### How to complete this task
For the entries below, report every line that includes the word "Bracelet".

### Source material

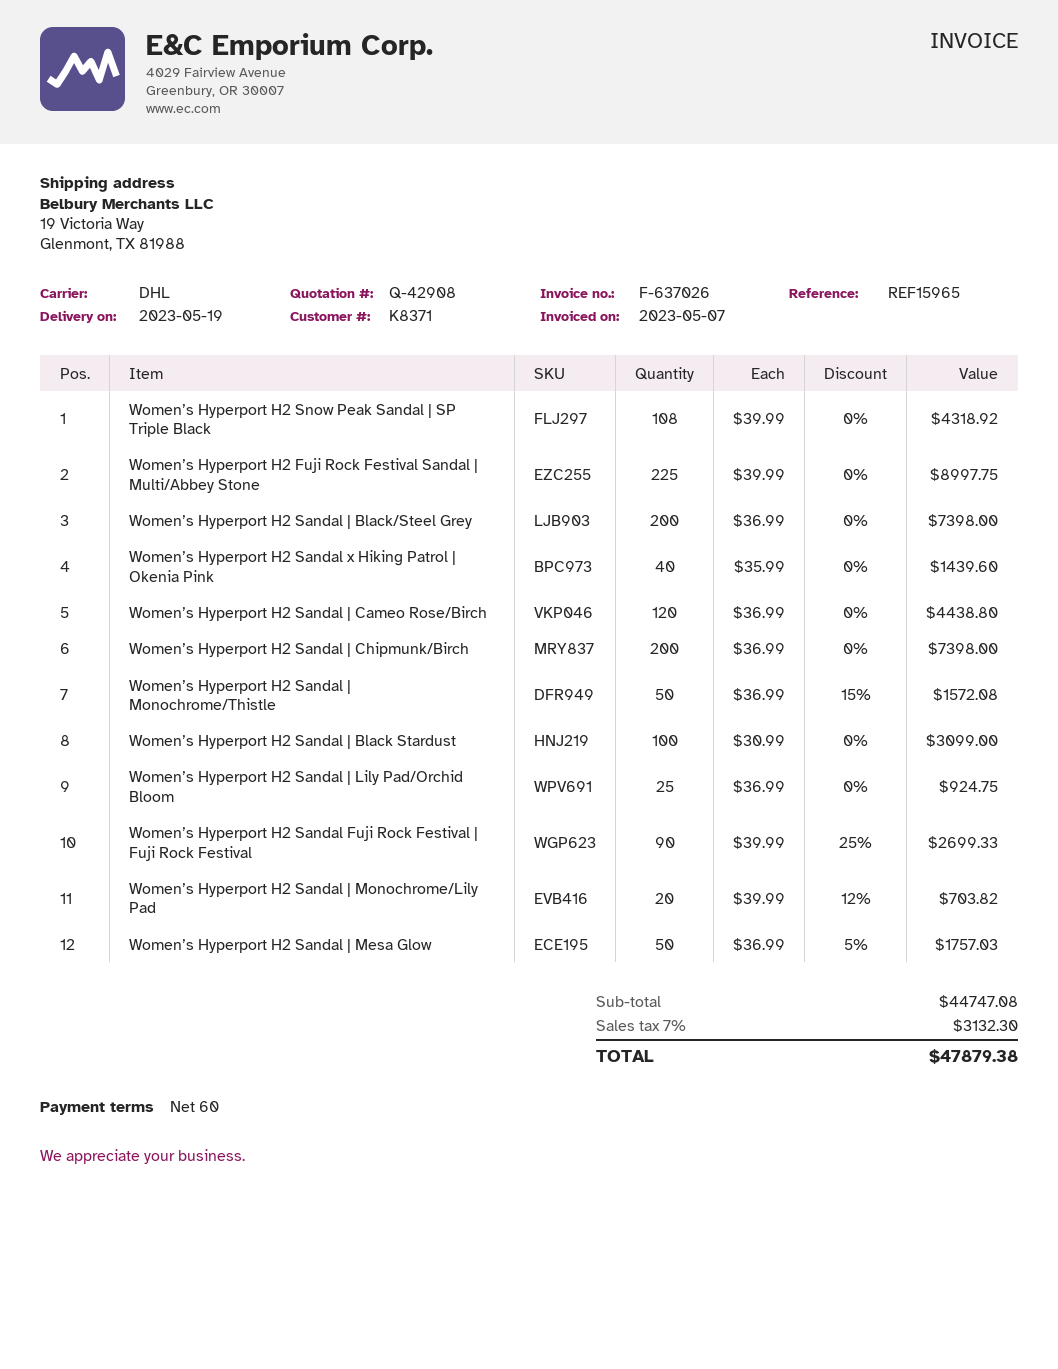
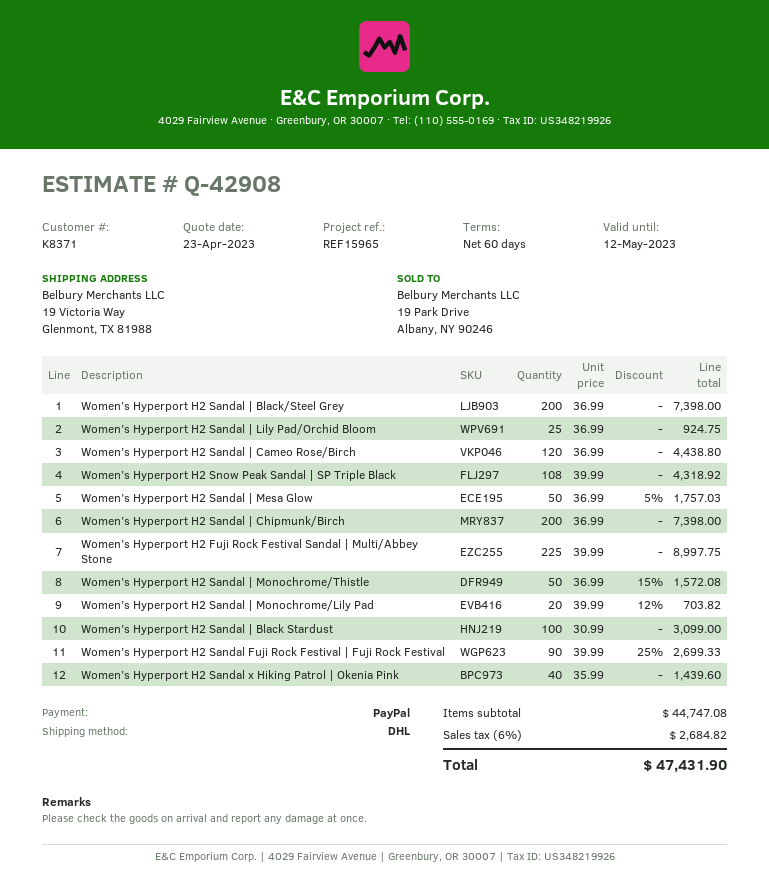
tax: 7% = 3132.30 -> 6% = 2684.82
total: 47879.38 -> 47431.90

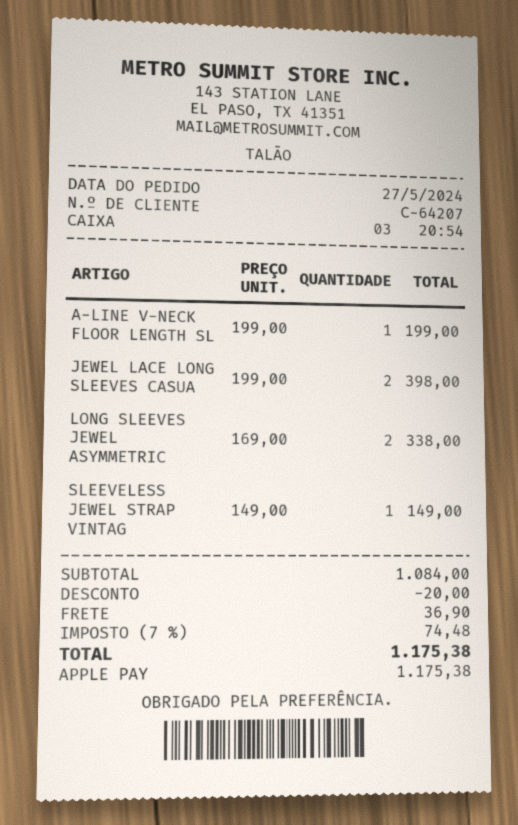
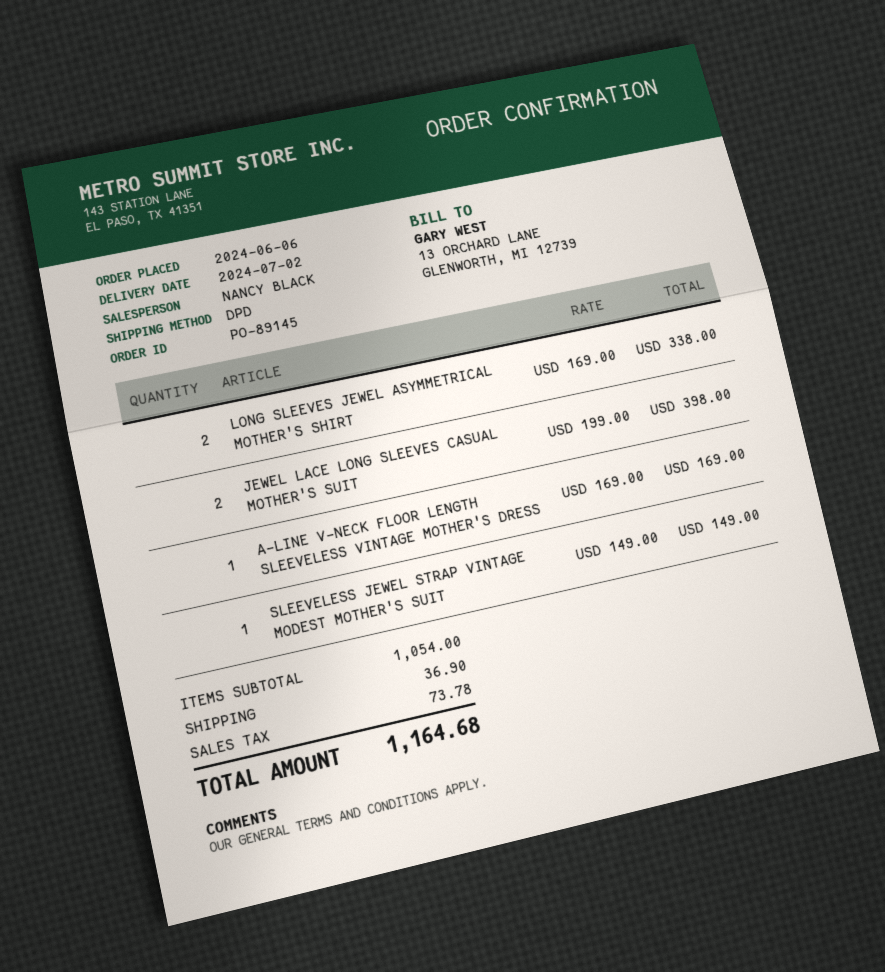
order date: 2024-05-27 -> 2024-06-06
A-LINE V-NECK FLOOR LENGTH SL: 1 x 199.00 = 199.00 -> 1 x 169.00 = 169.00
subtotal: 1084.00 -> 1054.00
discount: 20.00 -> none
tax: 74.48 -> 73.78
total: 1175.38 -> 1164.68

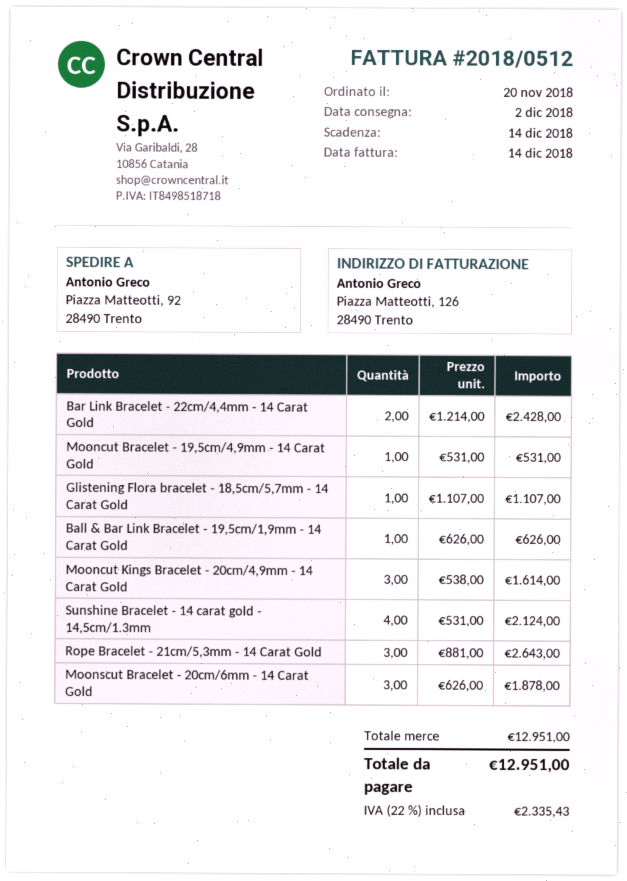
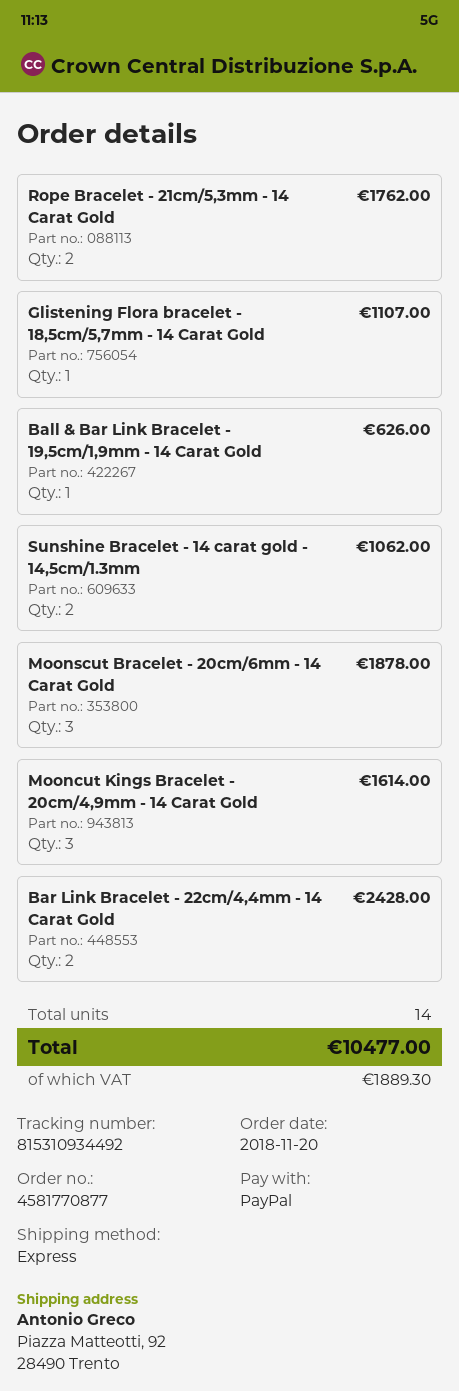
Mooncut Bracelet - 19,5cm/4,9mm - 14 Carat Gold: 1 for 531.00 -> none
Sunshine Bracelet - 14 carat gold - 14,5cm/1.3mm: 4 for 2124.00 -> 2 for 1062.00
Rope Bracelet - 21cm/5,3mm - 14 Carat Gold: 3 for 2643.00 -> 2 for 1762.00
tax: 2335.43 -> 1889.30
total: 12951.00 -> 10477.00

### Task solution
Mooncut Bracelet - 19,5cm/4,9mm - 14 Carat Gold: 1 for 531.00 -> none
Sunshine Bracelet - 14 carat gold - 14,5cm/1.3mm: 4 for 2124.00 -> 2 for 1062.00
Rope Bracelet - 21cm/5,3mm - 14 Carat Gold: 3 for 2643.00 -> 2 for 1762.00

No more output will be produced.